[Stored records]
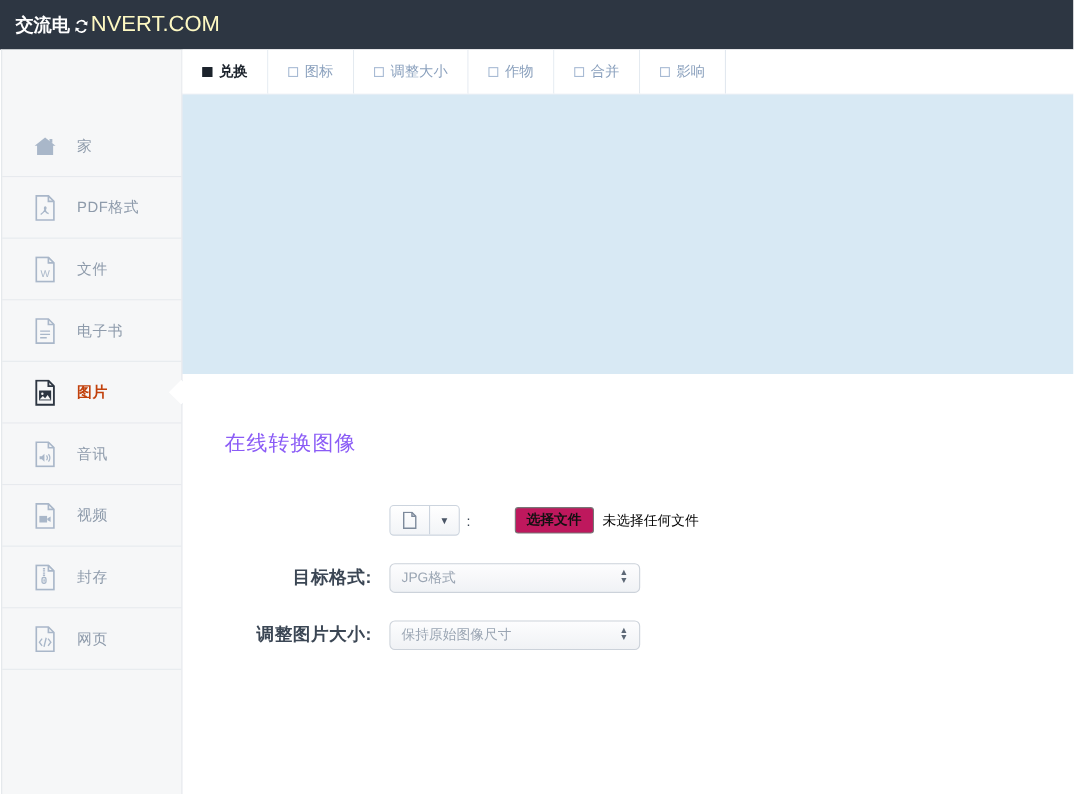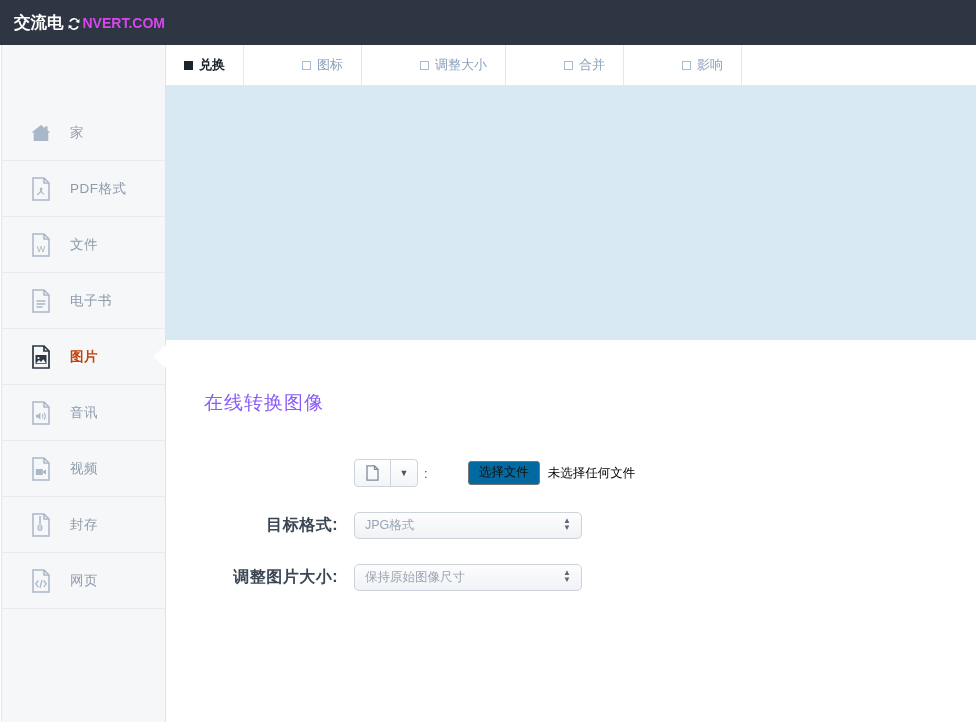--- a/index.html
+++ b/index.html
@@ -45,23 +45,23 @@
   }
   .logo-icon {
     display: inline-block;
     width: 16px; height: 16px;
     margin: 0 1px 0 2px;
     position: relative;
     top: 1px;
   }
   .logo-icon svg { display: block; }
   .logo-text {
-    font-size: 14px;
-    font-weight: bold;
-    color: #d946ef;
+    font-size: 20px;
+    font-weight: normal;
+    color: #fef9c3;
   }
 
   
   .sidebar {
     position: absolute;
     left: 1px; top: 45px;
     width: 165px;
     height: 677px;
     background: #f6f7f8;
     border-right: 1px solid #dfe3e8;
@@ -112,21 +112,20 @@
 
   
   .tabs {
     position: absolute;
     left: 166px; top: 45px;
     width: 810px; height: 41px;
     background: #ffffff;
     display: flex;
     align-items: stretch;
     border-bottom: 1px solid #e2e8ef;
-    gap: 40px;
   }
   .tab {
     display: flex;
     align-items: center;
     justify-content: center;
     padding: 0 18px;
     border-right: 1px solid #e2e8ef;
     font-size: 13px;
     color: #8aa0bd;
     white-space: nowrap;
@@ -237,25 +236,26 @@
     margin-left: 40px;
     display: flex;
     align-items: center;
     white-space: nowrap;
   }
   .choose-btn {
     display: inline-block;
     padding: 3px 10px 4px 10px;
     border: 1px solid #767676;
     border-radius: 3px;
-    background: #0369a1;
+    background: #be185d;
     font-size: 12.5px;
     color: #111111;
     cursor: pointer;
     line-height: 1.2;
+    font-weight: bold;
   }
   .nofile {
     margin-left: 8px;
     font-size: 12.5px;
     color: #000000;
   }
 
   .sel {
     position: relative;
     width: 228px;
@@ -415,20 +415,24 @@
       <span class="box"></span>
       <span>兑换</span>
     </div>
     <div class="tab">
       <span class="box"></span>
       <span>图标</span>
     </div>
     <div class="tab">
       <span class="box"></span>
       <span>调整大小</span>
+    </div>
+    <div class="tab">
+      <span class="box"></span>
+      <span>作物</span>
     </div>
     <div class="tab">
       <span class="box"></span>
       <span>合并</span>
     </div>
     <div class="tab">
       <span class="box"></span>
       <span>影响</span>
     </div>
     <div class="tab-filler"></div>

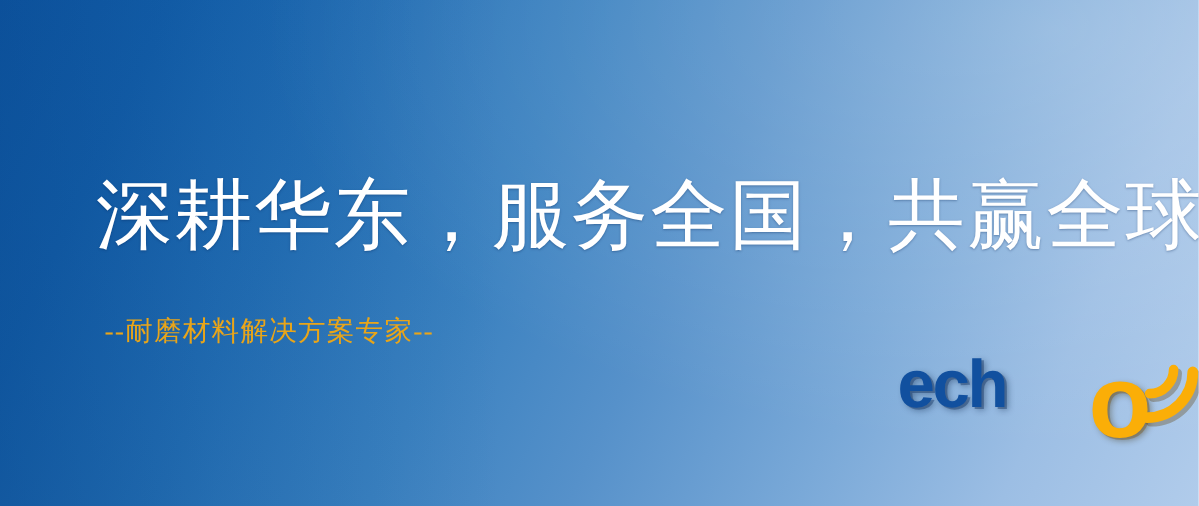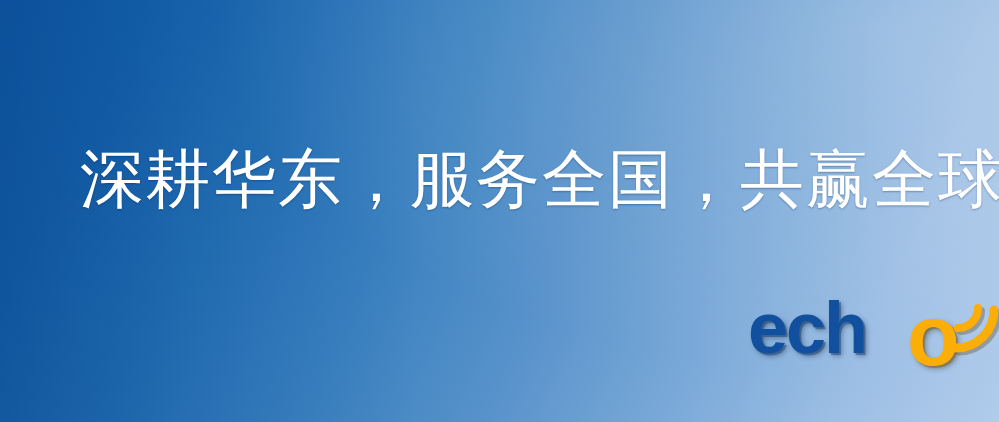--- a/index.html
+++ b/index.html
@@ -82,21 +82,21 @@
     top: 0;
     width: 251px;
     height: 126px;
   }
   .logo-main {
     position: absolute;
     left: 0;
     top: -4px;
     font-family: "Liberation Sans", sans-serif;
     font-weight: bold;
-    font-size: 72px;
+    font-size: 56px;
     letter-spacing: -2px;
     line-height: 1;
     white-space: nowrap;
   }
   .logo-echo-blue {
     color: #11509f;
     text-shadow:
       2px 2px 0 rgba(20,50,95,0.42),
       3px 3px 5px rgba(10,35,70,0.40);
   }
@@ -144,20 +144,21 @@
 </head>
 <body>
 
 <div id="banner">
 
   <div id="bg-shade"></div>
   <div id="bg-sheen"></div>
 
   <div id="headline">深耕华东，服务全国，共赢全球</div>
 
+  <div id="subtitle">--耐磨材料解决方案专家--</div>
 
   <div id="logo">
     <div id="logo-wordmark">
 
       <span class="logo-main logo-echo-blue">ech</span>
 
       <span class="logo-o-gold">o</span>
 
       <svg id="logo-waves" viewBox="0 0 60 64">
         <g fill="none" stroke="#fbae07" stroke-width="9" stroke-linecap="round">

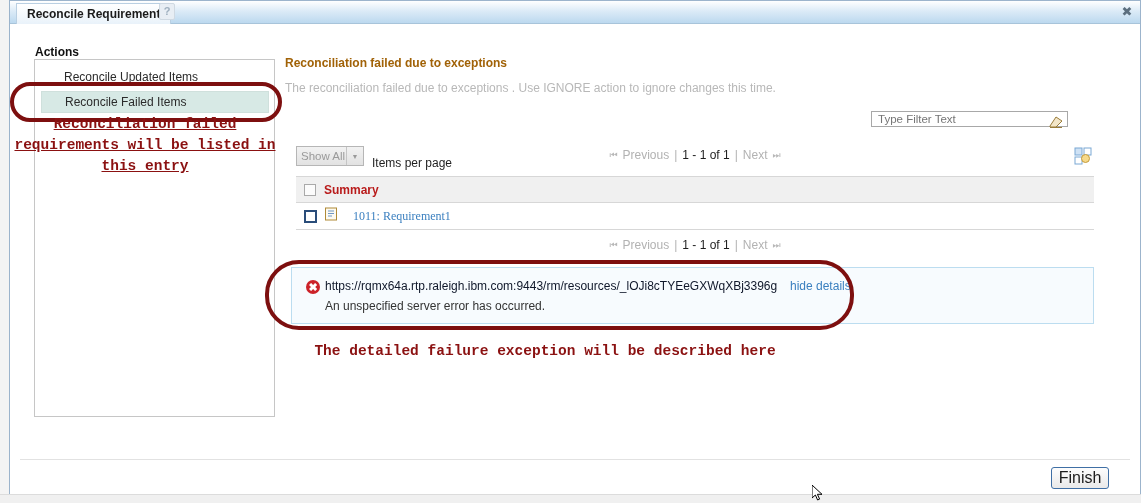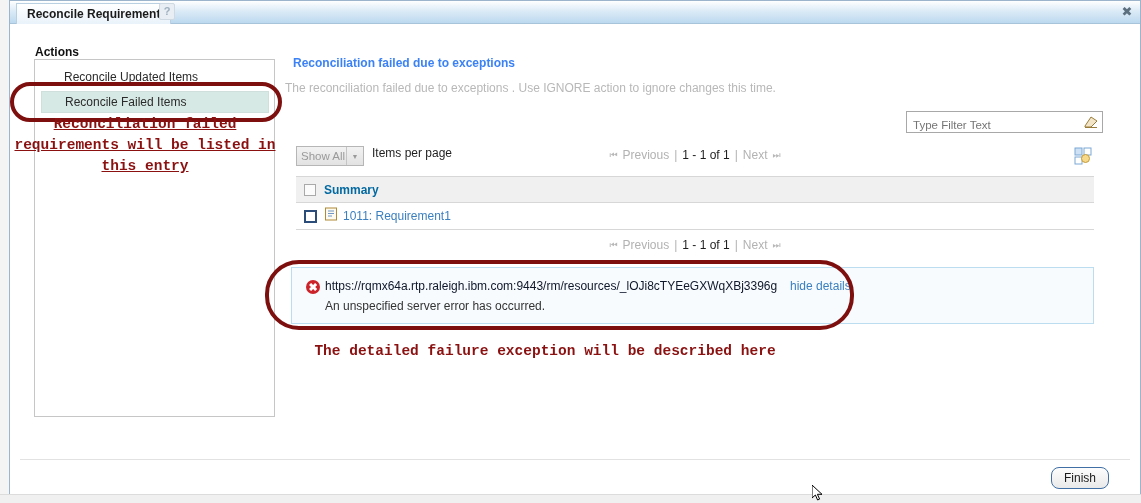--- a/index.html
+++ b/index.html
@@ -98,35 +98,35 @@
   .action-item.first { top: 6px; }
   .action-item.selected {
     top: 31px;
     background: #d7e9e5;
     border: 1px solid #cfe0dc;
   }
 
   
   .section-title {
     position: absolute; left: 275px; top: 55px;
-    font-size: 12px; font-weight: bold; color: #3b82f6; margin-left: 8px;
+    font-size: 12px; font-weight: bold; color: #a16207;
   }
   .section-sub {
     position: absolute; left: 275px; top: 80px;
     font-size: 12px; color: #b8b8b8;
   }
 
   
   .filter-wrap {
-    position: absolute; left: 896px; top: 110px;
-    width: 197px; height: 22px;
+    position: absolute; left: 861px; top: 110px;
+    width: 197px; height: 16px;
     background: #ffffff;
     border: 1px solid #a8a8a8;
     box-sizing: border-box;
-    display: flex; align-items: flex-end;
+    display: flex; align-items: flex-start;
   }
   .filter-wrap input {
     border: none; outline: none;
     flex: 1;
     font-family: "Liberation Sans", sans-serif;
     font-size: 11.5px; color: #7a7a7a;
     padding-left: 6px;
     background: transparent;
   }
   .eraser-icon {
@@ -150,21 +150,21 @@
     padding-left: 4px;
   }
   .select-arrow {
     position: absolute; right: 0; top: 0;
     width: 16px; height: 18px;
     border-left: 1px solid #c5c5c5;
     display: flex; align-items: center; justify-content: center;
     font-size: 7px; color: #9a9a9a;
   }
   .ipp-label {
-    position: absolute; left: 76px; top: 0;
+    position: absolute; left: 76px; top: 10px;
     font-size: 12px; color: #1e1e1e;
   }
   .pager {
     position: absolute; left: 0; top: 2px;
     width: 798px;
     font-size: 12px; color: #b2b2b2;
     display: flex; align-items: center; justify-content: center;
     gap: 5px;
   }
   .pager .cur { color: #1e1e1e; }
@@ -182,36 +182,36 @@
     border-bottom: 1px solid #d7d7d7;
     box-sizing: border-box;
   }
   .thead {
     display: flex; align-items: center;
     height: 25px;
     background: #f0f0f0;
     border-bottom: 1px solid #d7d7d7;
   }
   .th-check { width: 28px; display:flex; justify-content:center; align-items:center; }
-  .th-summary { flex: 1; font-size: 12px; font-weight: bold; color: #0369a1; }
+  .th-summary { flex: 1; font-size: 12px; font-weight: bold; color: #b91c1c; }
   .th-action { width: 390px; font-size: 12px; font-weight: bold; color: #1e1e1e; }
   .cbox {
     width: 12px; height: 12px;
     border: 1px solid #a9a9a9;
     background: #fbfbfb;
     box-sizing: border-box;
   }
   .cbox.row { border: 2px solid #2a4d7a; background: #ffffff; width:13px; height:13px; }
   .trow {
     display: flex; align-items: center;
     height: 26px;
     background: #ffffff;
   }
   .td-check { width: 28px; display:flex; justify-content:center; align-items:center; }
-  .td-summary { flex: 1; display: flex; align-items: center; gap: 5px; }
+  .td-summary { flex: 1; display: flex; align-items: center; gap: 15px; font-family: Liberation Serif, serif; }
   .req-link { font-size: 12px; color: #3a7fbf; cursor: pointer; }
   .td-action { width: 390px; }
 
   
   .pager2 {
     position: absolute; left: 286px; top: 237px;
     width: 798px;
     font-size: 12px; color: #b2b2b2;
     display: flex; align-items: center; justify-content: center;
     gap: 5px;
@@ -279,23 +279,23 @@
   .footer-sep {
     position: absolute; left: 10px; top: 458px;
     width: 1110px; height: 1px;
     background: #e2e2e2;
   }
   .finish-btn {
     position: absolute; left: 1041px; top: 466px;
     width: 58px; height: 22px;
     background: linear-gradient(to bottom,#fdfdfd,#e9e9e9);
     border: 1px solid #3f6fa5;
-    border-radius: 8px;
-    box-sizing: border-box;
-    font-size: 12px; color: #1c1c1c;
+    border-radius: 3px;
+    box-sizing: border-box;
+    font-size: 16px; color: #1c1c1c;
     display: flex; align-items: center; justify-content: center;
     cursor: pointer;
   }
   .statusbar {
     position: absolute; left: 0; bottom: 0;
     width: 1141px; height: 9px;
     background: #f0f0f0;
     border-top: 1px solid #dcdcdc;
     box-sizing: border-box;
   }

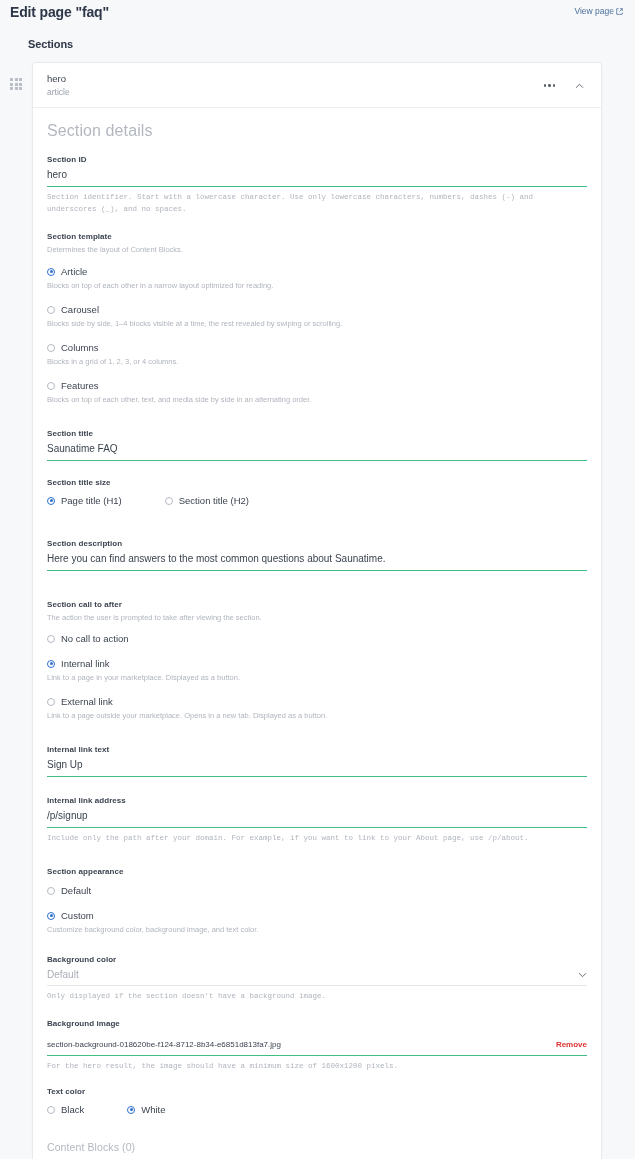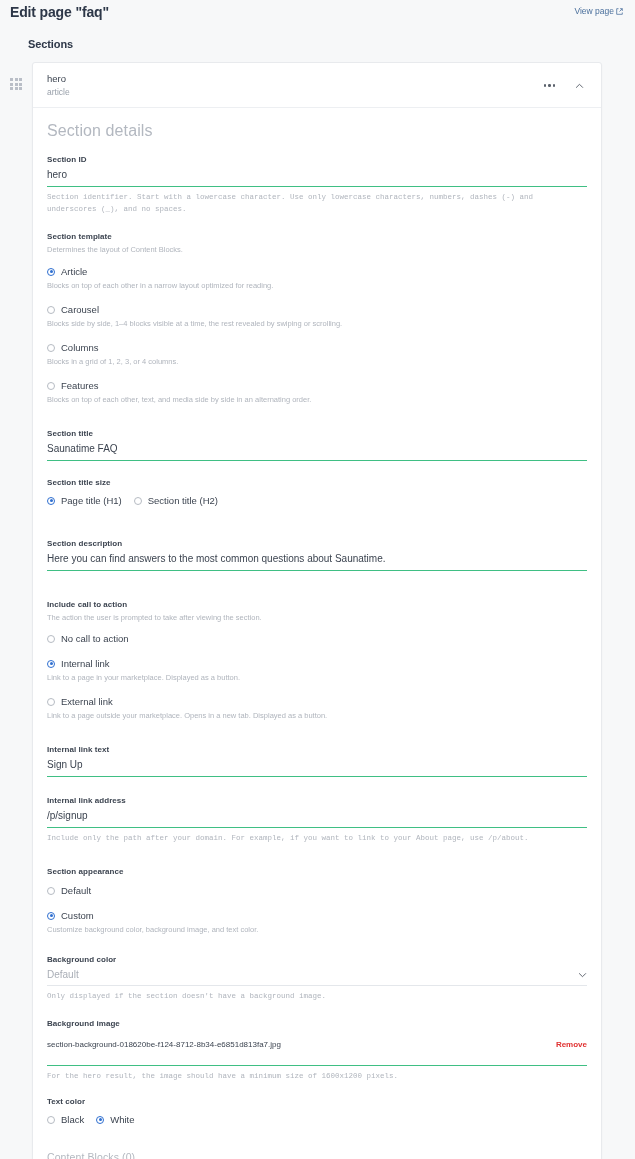--- a/index.html
+++ b/index.html
@@ -152,34 +152,34 @@
     flex: none; position: relative;
   }
   .radio.checked { border: 1px solid #2f6fd0; }
   .radio.checked::after {
     content: ""; position: absolute; left: 1.6px; top: 1.6px;
     width: 3.4px; height: 3.4px; border-radius: 50%; background: #2f6fd0;
   }
   .radio-label { font-size: 9.5px; color: #3c4450; line-height: 13px; }
   .radio-item { margin-bottom: 2px; }
   .radio-desc { font-size: 7.5px; color: #b0b5bd; line-height: 12px; padding: 1px 0 6px 0; }
-  .radio-inline-group { display: flex; align-items: center; gap: 12px; padding-top: 3px; }
+  .radio-inline-group { display: flex; align-items: center; gap: 43px; padding-top: 3px; }
 
   
   .select-row {
     display: flex; align-items: center; justify-content: space-between;
     border-bottom: 1px solid #e4e7eb; padding-bottom: 3px; margin-top: 2px;
   }
   .select-value { font-size: 10px; color: #a9aeb6; line-height: 15px; }
   .select-chevron { color: #5a616b; display: flex; }
 
   
   .bgimage-row {
     display: flex; align-items: flex-end; justify-content: space-between;
-    border-bottom: 1.5px solid #3fbf84; padding-bottom: 14px;
+    border-bottom: 1.5px solid #3fbf84; padding-bottom: 4px;
   }
   .bgimage-name { font-size: 8px; color: #3c4450; line-height: 13px; }
   .remove-link { font-size: 8px; color: #e03131; font-weight: bold; cursor: pointer; line-height: 13px; }
 
   
   .content-blocks-heading {
     font-size: 10.5px; color: #b3b8c0; margin: 24px 0 0 0; letter-spacing: 0.1px;
   }
   .add-block {
     display: flex; align-items: center; gap: 5px;
@@ -316,21 +316,21 @@
           </div>
         </div>
 
         <div class="field-block" style="margin-bottom:28px">
           <div class="field-label">Section description</div>
           <div class="field-value">Here you can find answers to the most common questions about Saunatime.</div>
           <div class="underline-green"></div>
         </div>
 
         <div class="field-block">
-          <div class="field-label">Include call to action</div>
+          <div class="field-label">Section call to after</div>
           <div class="sub-desc">The action the user is prompted to take after viewing the section.</div>
 
           <div style="height:5px"></div>
 
           <div class="radio-item">
             <div class="radio-row">
               <span class="radio"></span>
               <span class="radio-label">No call to action</span>
             </div>
           </div>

◆ Exercise goal ◆
Copy every line of the records above that contains "spacing".

◆ Finished task ◆
     letter-spacing: -2px;
     font-size: 10.5px; color: #b3b8c0; margin: 24px 0 0 0; letter-spacing: 0.1px;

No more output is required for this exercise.